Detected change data
Content starts
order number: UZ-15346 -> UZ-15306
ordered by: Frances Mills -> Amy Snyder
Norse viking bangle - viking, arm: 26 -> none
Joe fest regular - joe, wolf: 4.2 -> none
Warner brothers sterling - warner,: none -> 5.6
Content ends
Content starts
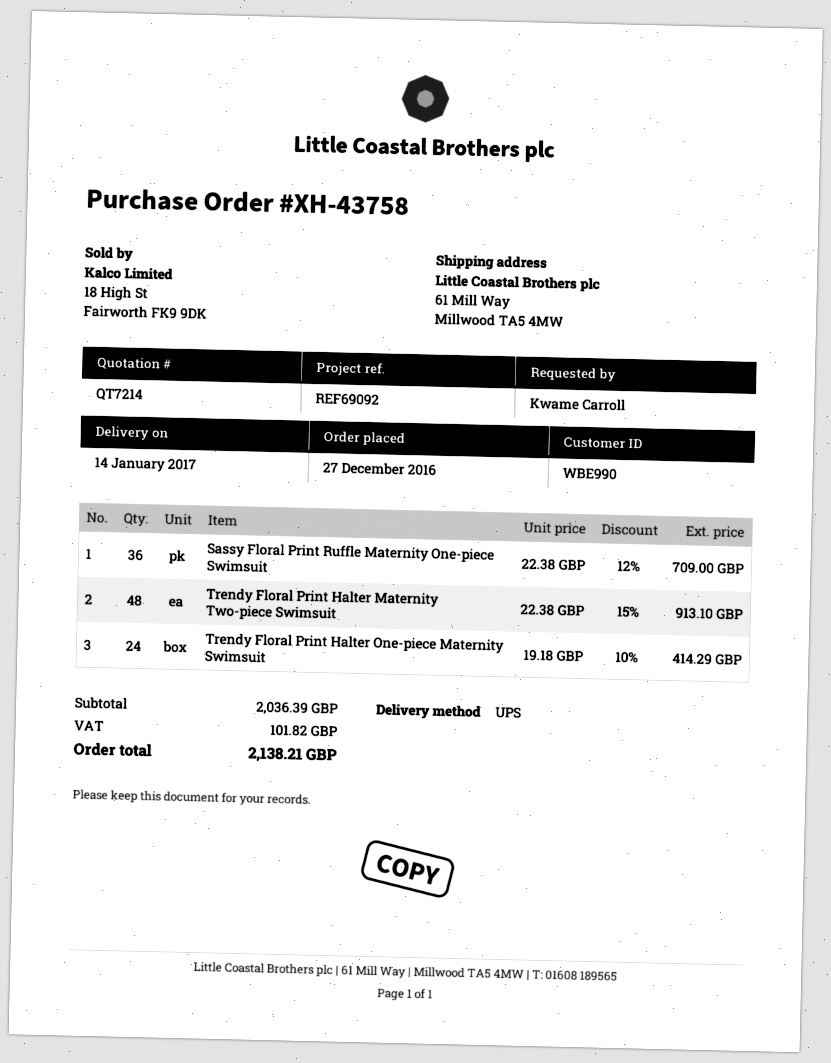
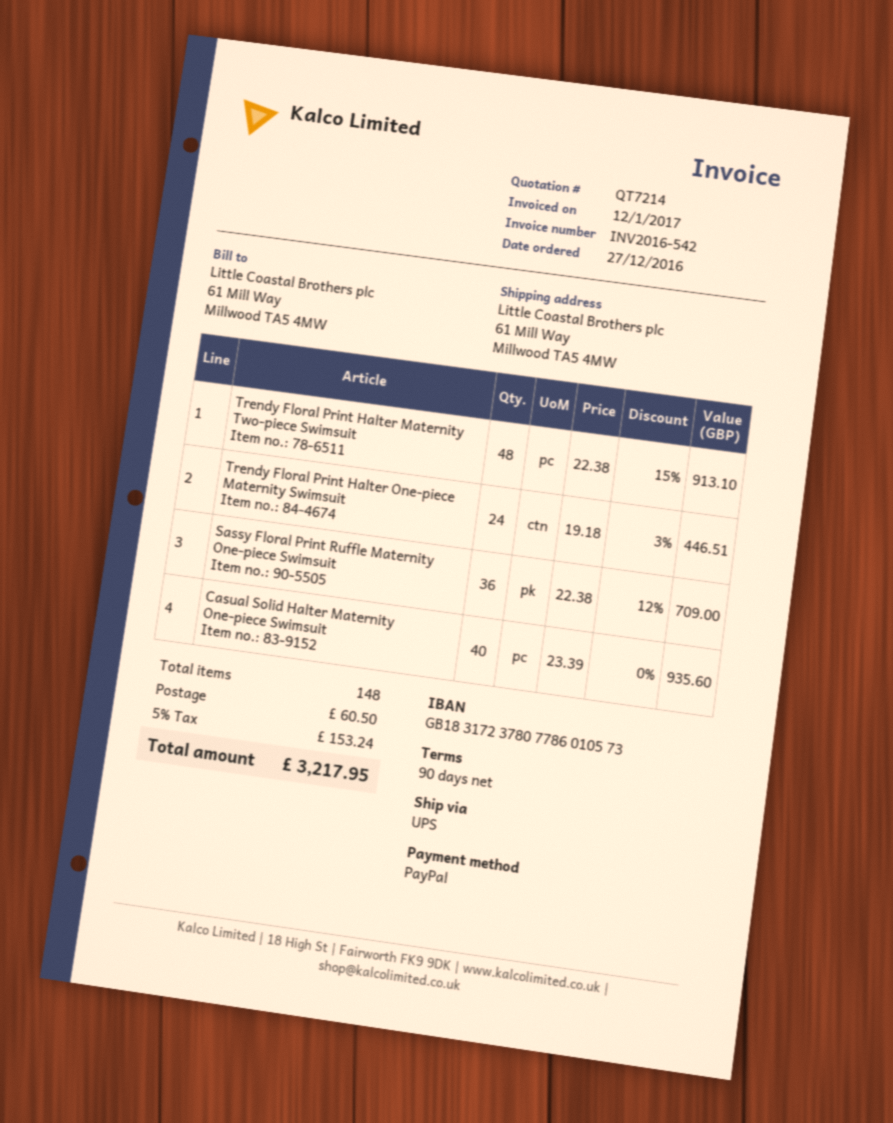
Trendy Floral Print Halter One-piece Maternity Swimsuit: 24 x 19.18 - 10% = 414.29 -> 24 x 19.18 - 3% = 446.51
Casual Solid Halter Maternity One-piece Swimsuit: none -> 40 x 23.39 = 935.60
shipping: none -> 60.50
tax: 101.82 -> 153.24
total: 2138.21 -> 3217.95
Content ends
◆ Exercise brief:
Nothing but the lines above from the one containing "order number: UZ-15346 -> UZ-15306" through the one containing "Warner brothers sterling" should appear in the answer, each repeated exactly.

◆ Output:
order number: UZ-15346 -> UZ-15306
ordered by: Frances Mills -> Amy Snyder
Norse viking bangle - viking, arm: 26 -> none
Joe fest regular - joe, wolf: 4.2 -> none
Warner brothers sterling - warner,: none -> 5.6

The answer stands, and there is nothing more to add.